[Revision comparison data]
◇ ◇ ◇ ◇ ◇

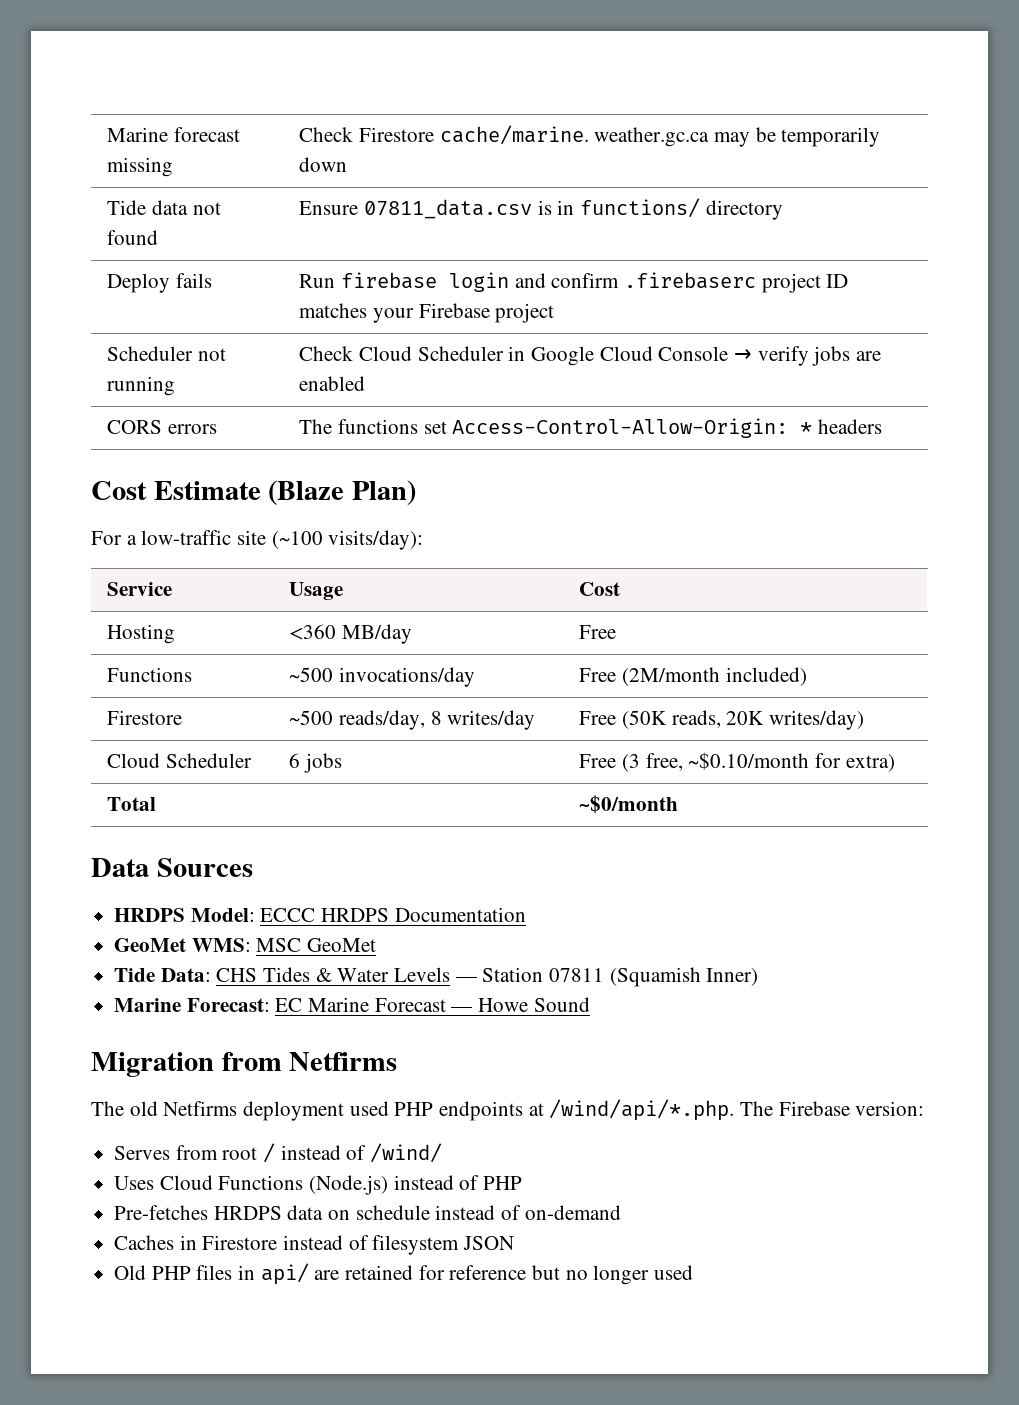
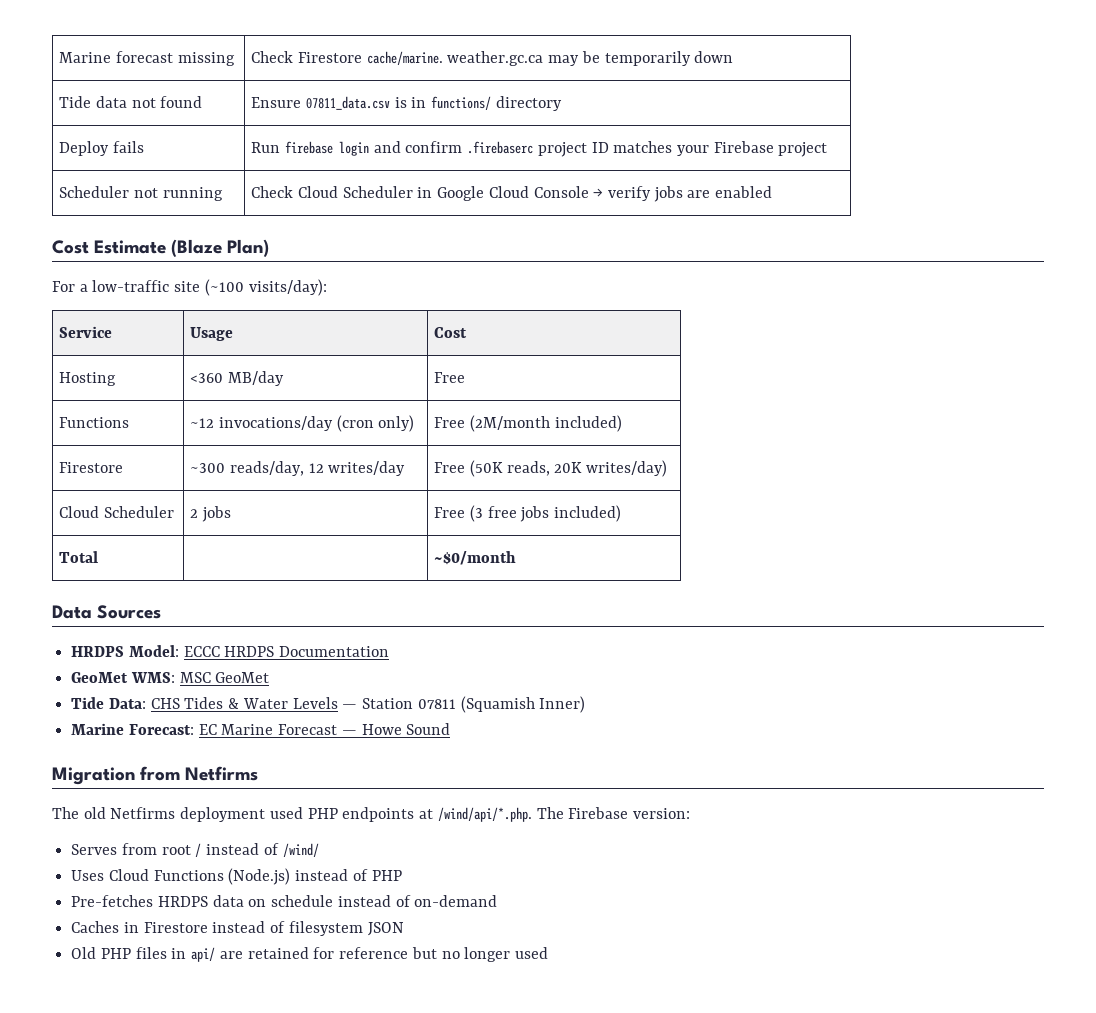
- CORS errors | The functions set Access-Control-Allow-Origin: * headers
- Functions | ~500 invocations/day | Free (2M/month included)
+ Functions | ~12 invocations/day (cron only) | Free (2M/month included)
- Firestore | ~500 reads/day, 8 writes/day | Free (50K reads, 20K writes/day)
+ Firestore | ~300 reads/day, 12 writes/day | Free (50K reads, 20K writes/day)
- Cloud Scheduler | 6 jobs | Free (3 free, ~$0.10/month for extra)
+ Cloud Scheduler | 2 jobs | Free (3 free jobs included)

◇ ◇ ◇ ◇ ◇

### WHAT TO WORK ON
Write out all the records again, exactly, minus any pictures.

### WRITTEN REPLY
- CORS errors | The functions set Access-Control-Allow-Origin: * headers
- Functions | ~500 invocations/day | Free (2M/month included)
+ Functions | ~12 invocations/day (cron only) | Free (2M/month included)
- Firestore | ~500 reads/day, 8 writes/day | Free (50K reads, 20K writes/day)
+ Firestore | ~300 reads/day, 12 writes/day | Free (50K reads, 20K writes/day)
- Cloud Scheduler | 6 jobs | Free (3 free, ~$0.10/month for extra)
+ Cloud Scheduler | 2 jobs | Free (3 free jobs included)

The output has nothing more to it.